Failures of computer programs are omnipresent in the information technology
industry: they occur during software development, software testing, and also in
production. Failures occur in programs from all levels of the system stack.
The program environment differ substantially between kernel space, user space
programs written in C or C++, Python scripts, and Java applications, but the
general structure of failures is surprisingly similar between the mentioned
environments due to imperative nature of the languages and common concepts such
as procedures, objects, exceptions.
Satyr is a collection of low-level algorithms for program failure processing,
analysis, and reporting supporting kernel space, user space, Python, and Java
programs. Considering failure processing, it allows to parse failure
description from various sources such as GDB-created stack traces, Python stack
traces with a description of uncaught exception, and kernel oops message.

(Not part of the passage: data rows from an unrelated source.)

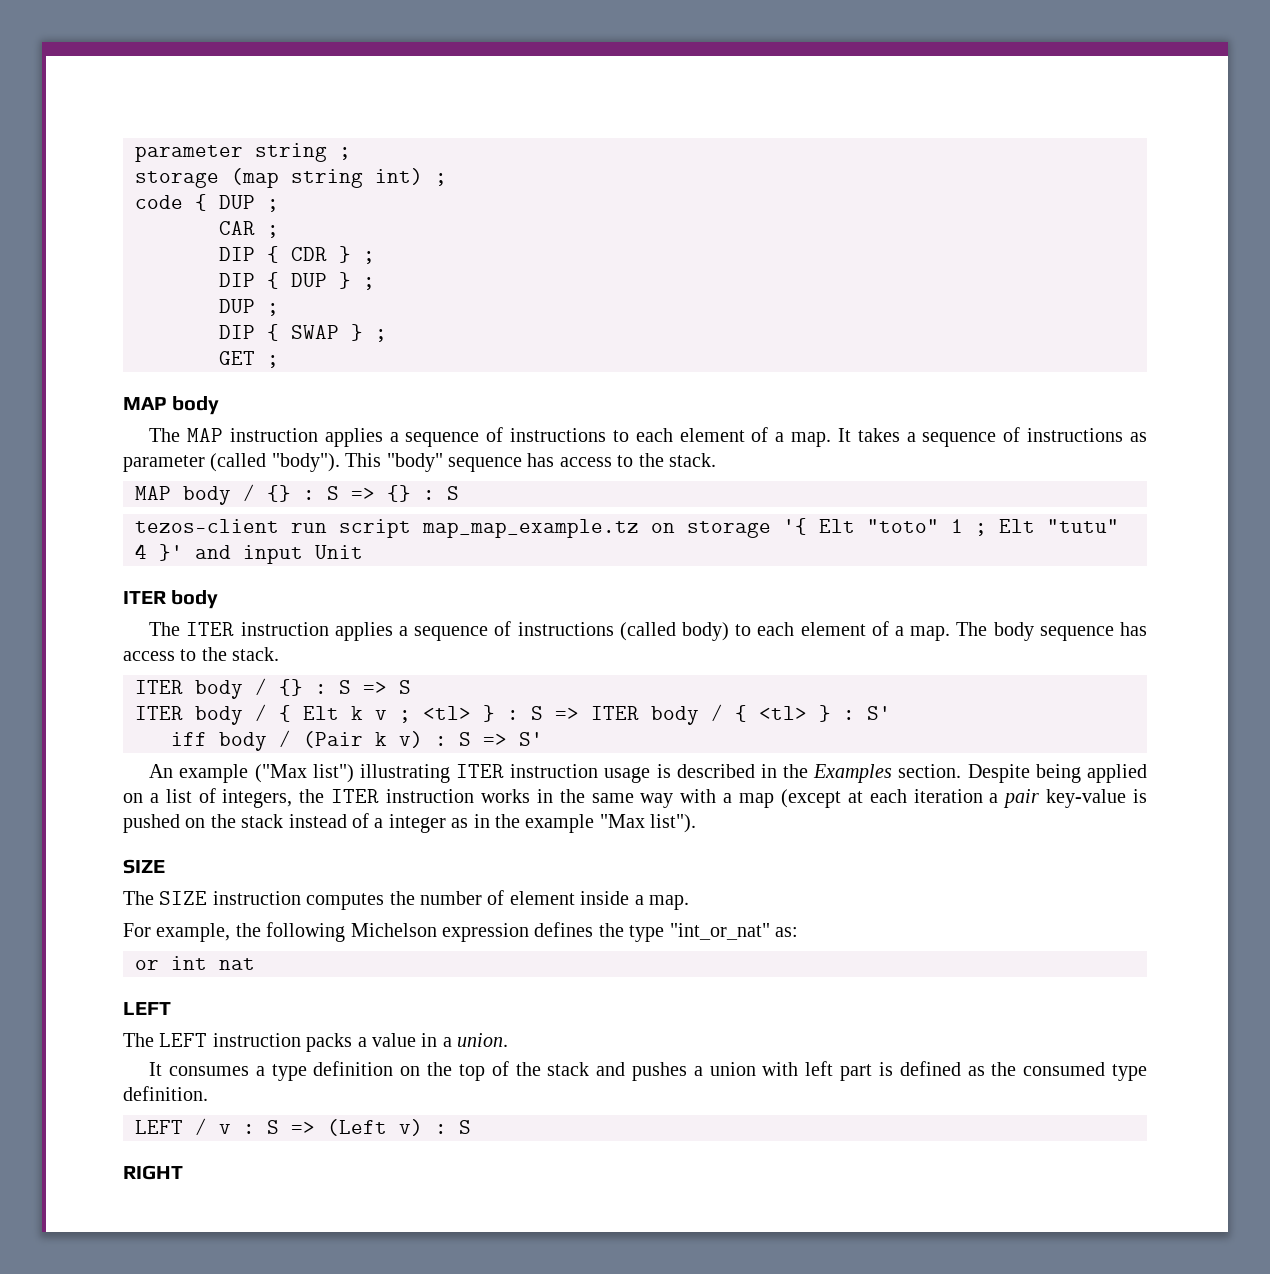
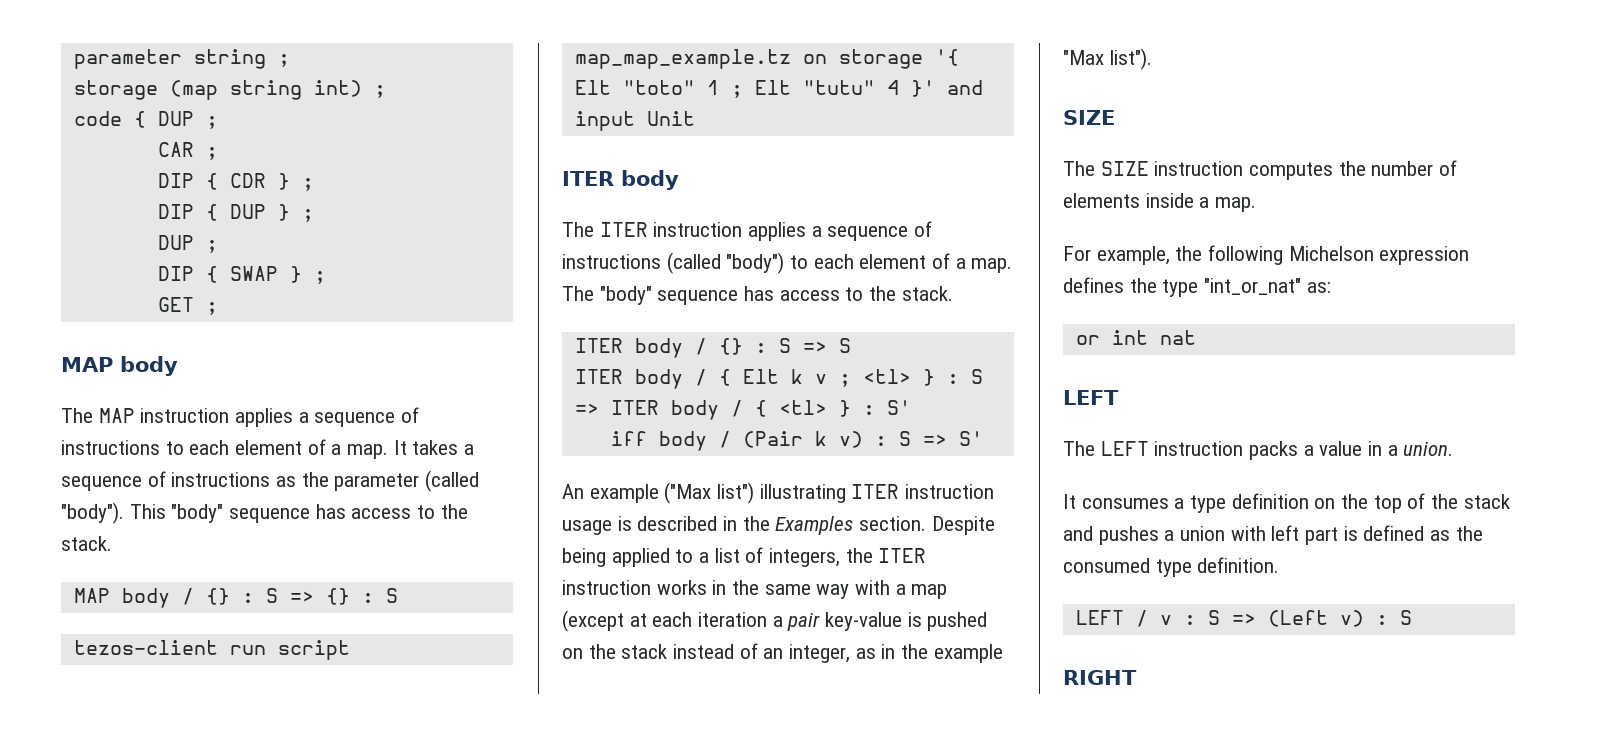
(1147, 437) none -> [301,472,329,487] the
[681,622,729,641] body) -> [726,252,785,274] "body")
[993,622,1034,641] body -> [599,286,652,305] "body"
[123,793,143,803] on -> [675,549,694,563] to
[374,814,446,833] a integer -> [763,644,851,663] an integer,
[509,891,575,905] element -> [1063,193,1140,208] elements

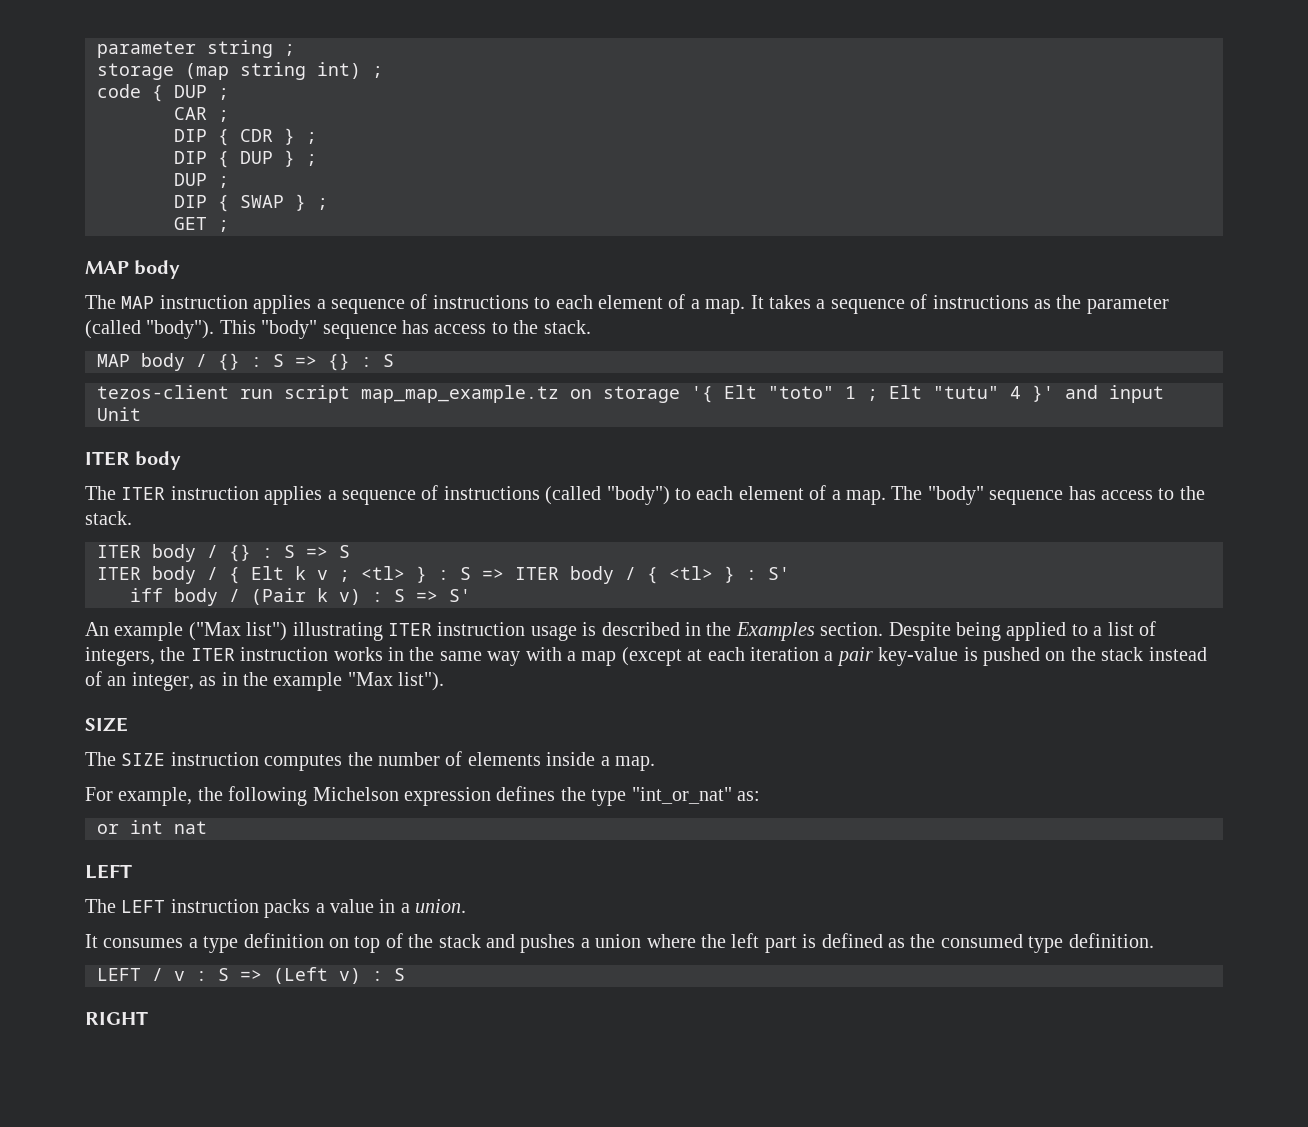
[1341,494,1369,509] the -> (349, 943) none
[1230,526,1266,541] with -> [646,934,726,948] where the

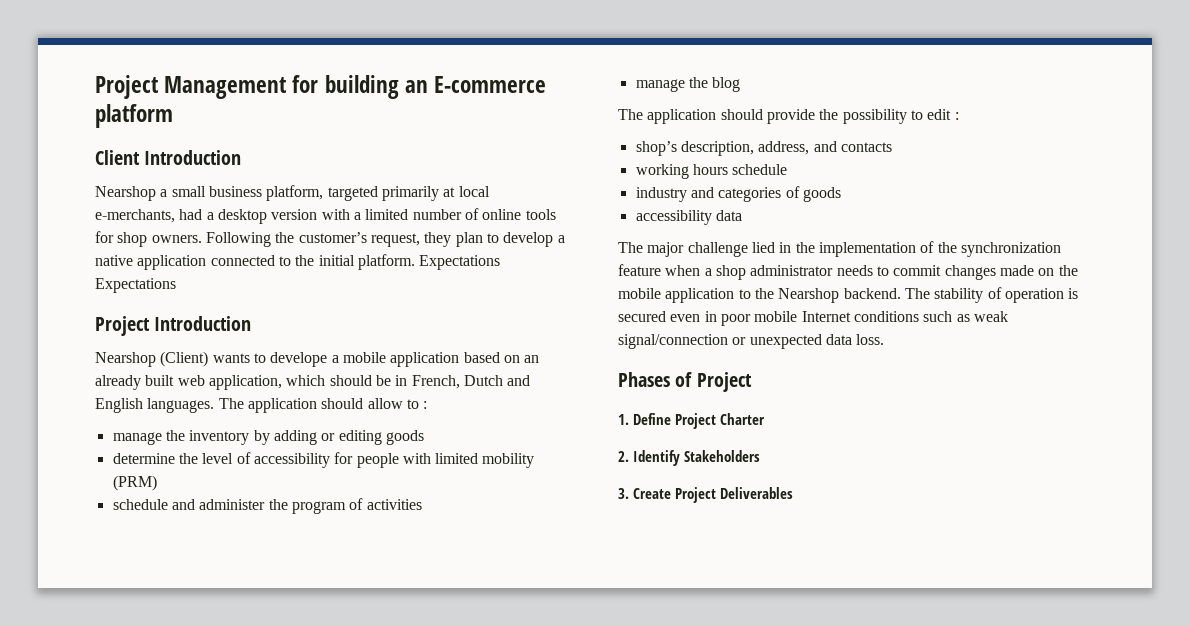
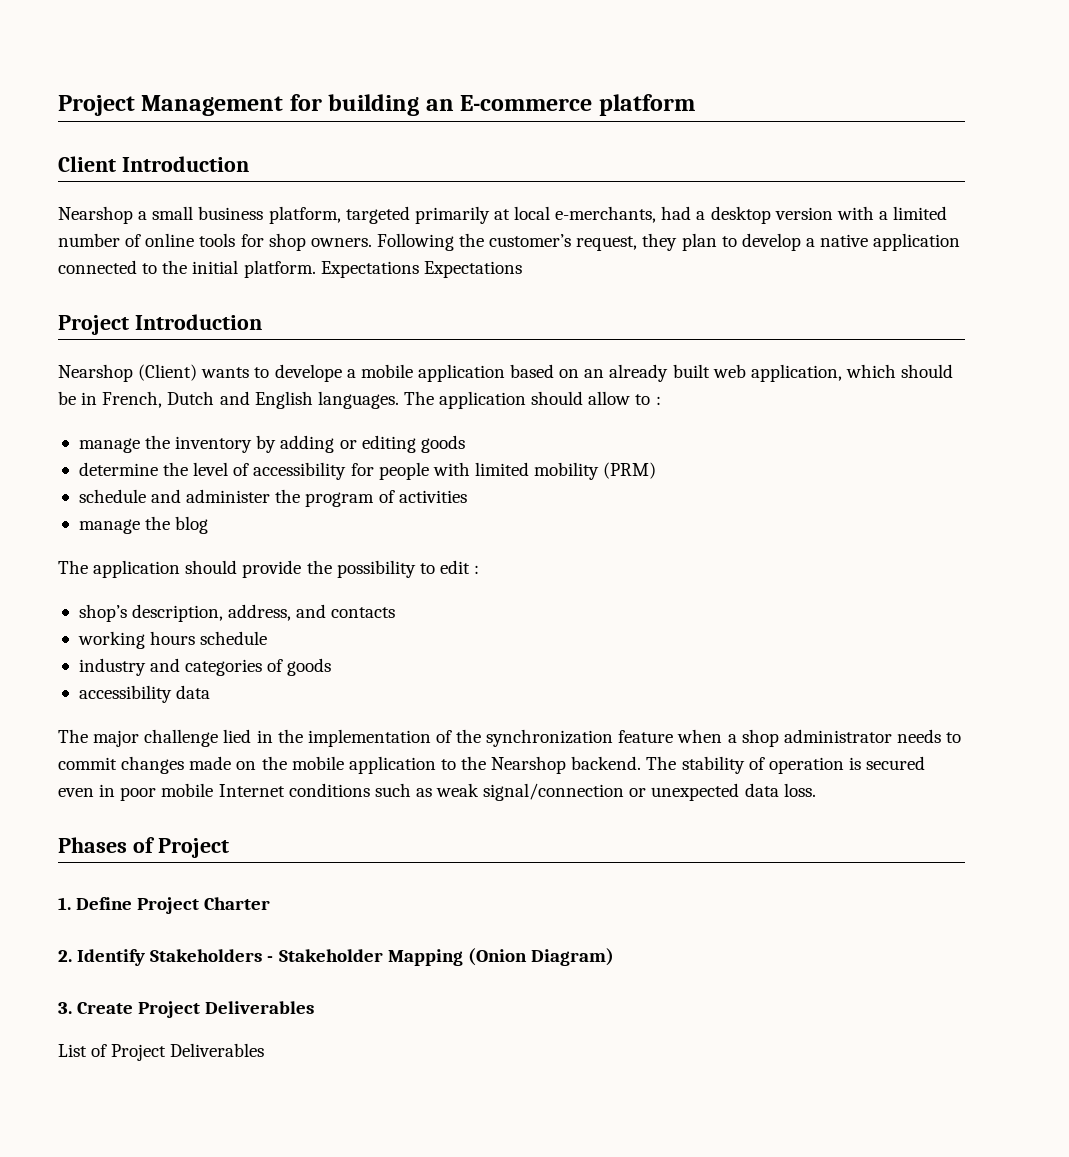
(760, 456) none -> [267,948,614,966] - Stakeholder Mapping (Onion Diagram)
(793, 493) none -> [58,1043,265,1061] // List of Project Deliverables

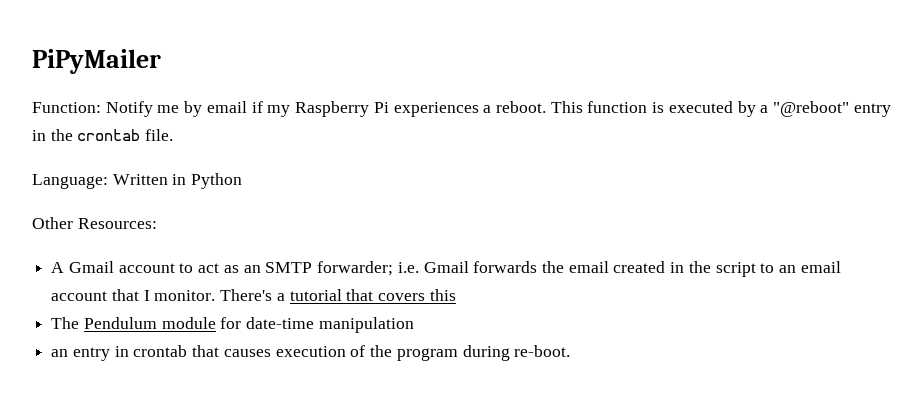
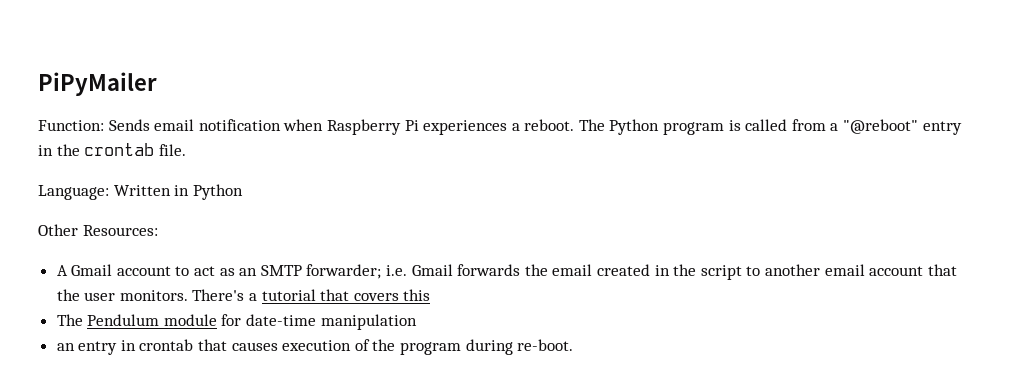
[105,101,291,117] Notify me by email if my -> [108,119,324,131] Sends email notification when
[550,101,756,117] This function is executed by -> [578,119,826,135] The Python program is called from
[779,265,797,273] an -> [764,264,820,276] another
[143,290,216,301] I monitor. -> [56,289,188,301] the user monitors.

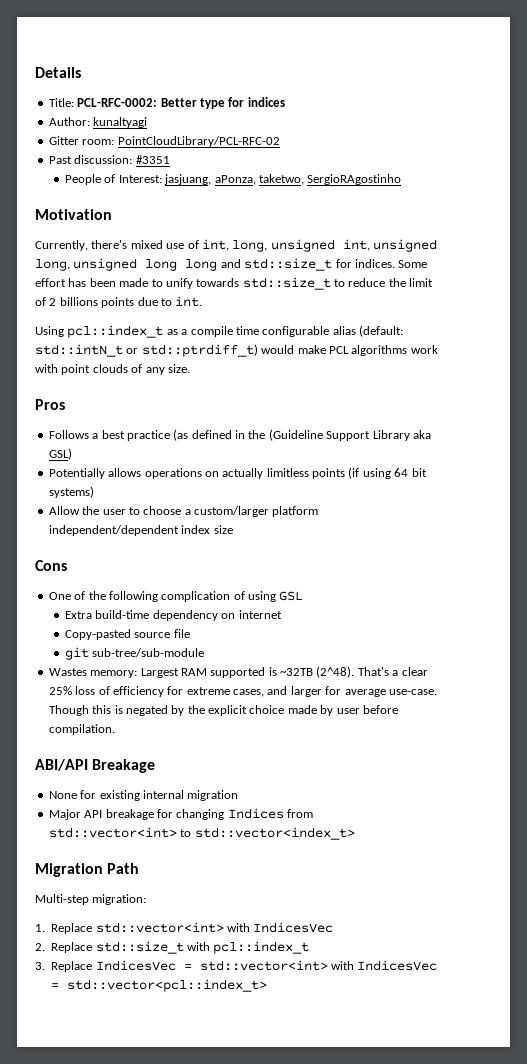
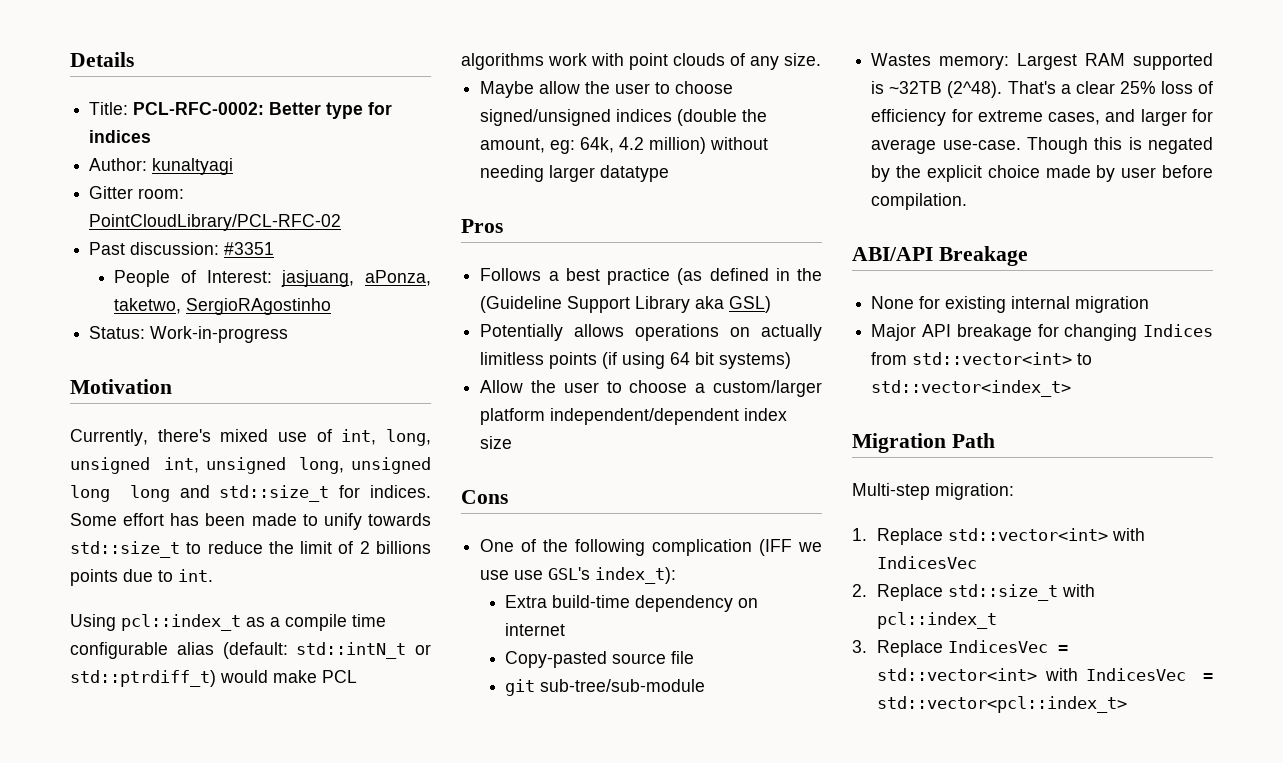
(402, 179) none -> [89,326,289,343] // Status: Work-in-progress
(190, 368) none -> [480,81,734,98] [480,109,768,126] [480,137,769,154] [480,165,670,182] // Maybe allow the user to choose signed/unsigned indices (double the amount, eg: 64k, 4.2 million) without needing larger datatype
[233,591,304,602] of using GSL -> [759,539,822,556] [480,567,677,584] (IFF we use use GSL's index_t):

Infromation can also be extracted from the core dumps of unexpectedly
terminated user space processes and from the machine executable code of
binaries. Considering failure analysis, the stack traces of failed processes
can be normalized, trimmed, and compared. Clusters of similar stack traces can
be calculated. In multi-threaded stack traces, the threads that caused the
failure can be discovered. Considering failure reporting, the library can
generate a failure report in a well-specified format, and the report can be
sent to a remote machine.
Due to the low-level nature of the library and implementors' use cases, most of
its functionality is currently limited to Linux-based operating systems using
ELF binaries. The library can be extended to support Microsoft Windows and OS
X platforms without changing its design, but dedicated engineering effort would
be required to accomplish that.